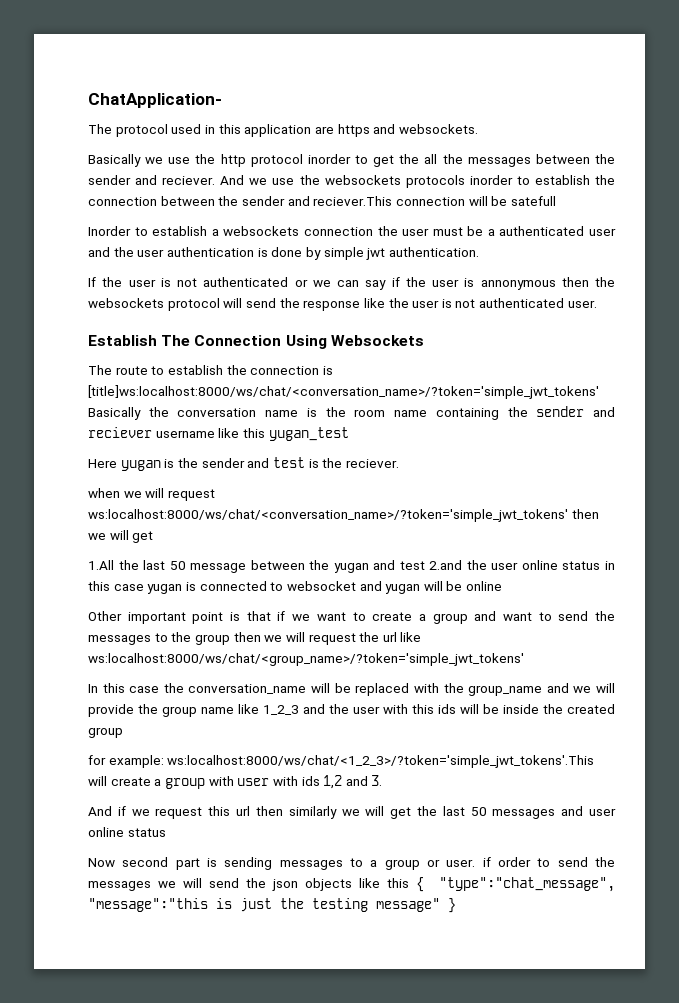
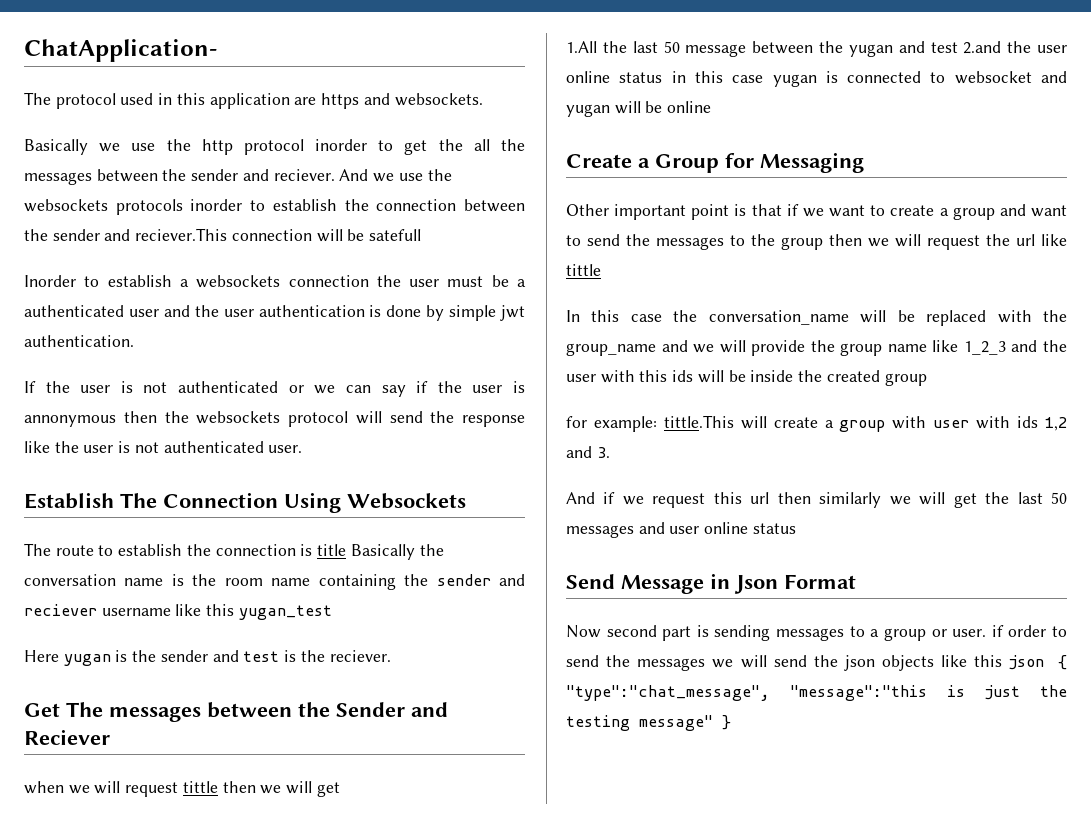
- The route to establish the connection is [title]ws:localhost:8000/ws/chat/<conversation_name>/?token='simple_jwt_tokens' Basically the conversation name is the room name containing the sender and reciever username like this yugan_test
+ The route to establish the connection is title Basically the conversation name is the room name containing the sender and reciever username like this yugan_test
+ Get The messages between the Sender and Reciever
- when we will request ws:localhost:8000/ws/chat/<conversation_name>/?token='simple_jwt_tokens' then we will get
+ when we will request tittle then we will get
+ Create a Group for Messaging
- Other important point is that if we want to create a group and want to send the messages to the group then we will request the url like ws:localhost:8000/ws/chat/<group_name>/?token='simple_jwt_tokens'
+ Other important point is that if we want to create a group and want to send the messages to the group then we will request the url like tittle
- for example: ws:localhost:8000/ws/chat/<1_2_3>/?token='simple_jwt_tokens'.This will create a group with user with ids 1,2 and 3.
+ for example: tittle.This will create a group with user with ids 1,2 and 3.
+ Send Message in Json Format
- Now second part is sending messages to a group or user. if order to send the messages we will send the json objects like this { "type":"chat_message", "message":"this is just the testing message" }
+ Now second part is sending messages to a group or user. if order to send the messages we will send the json objects like this json { "type":"chat_message", "message":"this is just the testing message" }

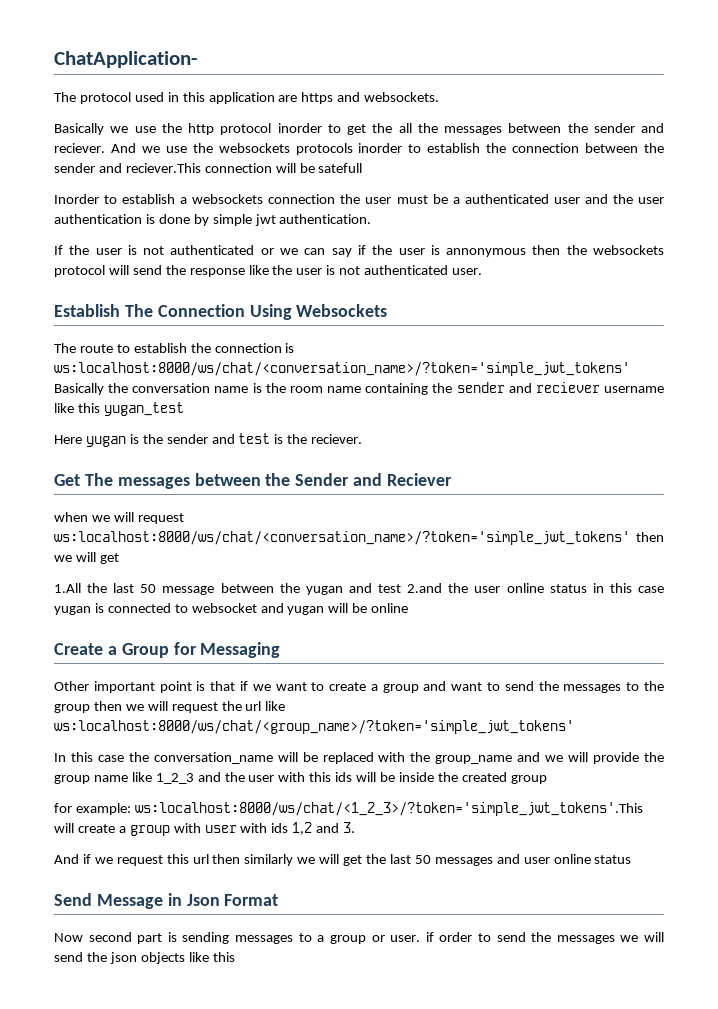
- The route to establish the connection is title Basically the conversation name is the room name containing the sender and reciever username like this yugan_test
+ The route to establish the connection is ws:localhost:8000/ws/chat/<conversation_name>/?token='simple_jwt_tokens' Basically the conversation name is the room name containing the sender and reciever username like this yugan_test
- when we will request tittle then we will get
+ when we will request ws:localhost:8000/ws/chat/<conversation_name>/?token='simple_jwt_tokens' then we will get
- Other important point is that if we want to create a group and want to send the messages to the group then we will request the url like tittle
+ Other important point is that if we want to create a group and want to send the messages to the group then we will request the url like ws:localhost:8000/ws/chat/<group_name>/?token='simple_jwt_tokens'
- for example: tittle.This will create a group with user with ids 1,2 and 3.
+ for example: ws:localhost:8000/ws/chat/<1_2_3>/?token='simple_jwt_tokens'.This will create a group with user with ids 1,2 and 3.
- Now second part is sending messages to a group or user. if order to send the messages we will send the json objects like this json { "type":"chat_message", "message":"this is just the testing message" }
+ Now second part is sending messages to a group or user. if order to send the messages we will send the json objects like this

#####

→ **Exercise**: Anywhere the listing shows the word "example", copy the full line.

→ **Result**:
- for example: ws:localhost:8000/ws/chat/<1_2_3>/?token='simple_jwt_tokens'.This will create a group with user with ids 1,2 and 3.
+ for example: tittle.This will create a group with user with ids 1,2 and 3.
- for example: tittle.This will create a group with user with ids 1,2 and 3.
+ for example: ws:localhost:8000/ws/chat/<1_2_3>/?token='simple_jwt_tokens'.This will create a group with user with ids 1,2 and 3.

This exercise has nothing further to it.